At a suppression hearing, the People bear the burden of showing the legality of the police conduct in the first instance (see People v Walls, 37 NY3d 987, 988 [2021]). Here, the court granted defendant's motion for suppression because the People failed to demonstrate that defendant's U-turns were illegal and therefore that the stop was lawful. Neither the Assistant District Attorney nor the arresting officer could identify any traffic law provision violated by defendant. Moreover, the People did not request a recess or adjournment to determine the statutory basis for the stop, nor did they request permission to furnish a post-hearing submission to identify any relevant provision of law. Instead, the People returned a month after the court granted suppression, offering a different legal theory that they had not raised at the original suppression hearing.
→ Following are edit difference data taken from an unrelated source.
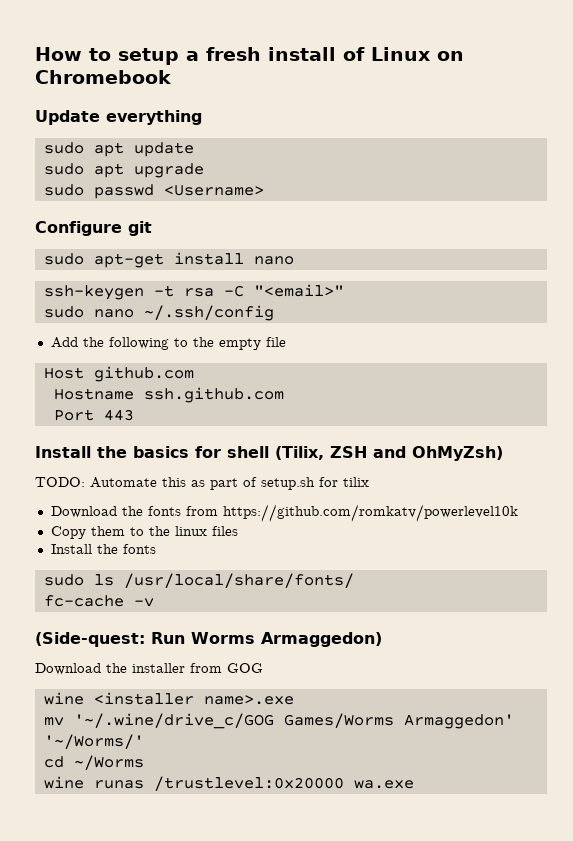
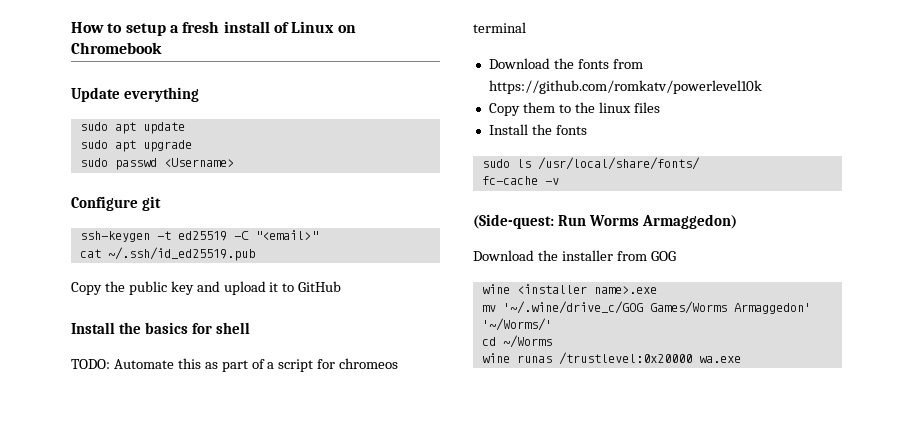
- sudo apt-get install nano
- ssh-keygen -t rsa -C "<email>"
+ ssh-keygen -t ed25519 -C "<email>"
- sudo nano ~/.ssh/config
- Add the following to the empty file
- Host github.com
- Hostname ssh.github.com
- Port 443
+ cat ~/.ssh/id_ed25519.pub
+ Copy the public key and upload it to GitHub
- Install the basics for shell (Tilix, ZSH and OhMyZsh)
+ Install the basics for shell
- TODO: Automate this as part of setup.sh for tilix
+ TODO: Automate this as part of a script for chromeos terminal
On that new legal theory, the court changed course and denied defendant's motion to suppress.

Of course, "[b]efore sentence is imposed, trial courts in criminal cases have the general inherent authority to correct their own mistakes" (Matter of Van Leer-Greenberg v Massaro, 87 NY2d 996, 998 [1996]; see also Kevin W., 22 NY3d at 295), which may include granting leave to reargue. Although the People may be permitted to reargue the legal or factual issues of the suppression proceedings, allowing the suppression court to grant the People's motion to reargue in these circumstances would run afoul of our "full and fair opportunity" principle and the policies of finality and judicial efficiency underlying it.

Order reversed and accusatory instrument dismissed, in a memorandum. Chief Judge Wilson and Judges Rivera, Garcia, Singas, Cannataro, Troutman and Halligan concur.

Decided December 12, 2024

Footnotes


Footnote 1:During the traffic stop, defendant gave the officer a fake driver's license bearing the name "Cleveland Lawson," and the instant case proceeded against him under that name. Defendant's actual name is Emanuel Marks.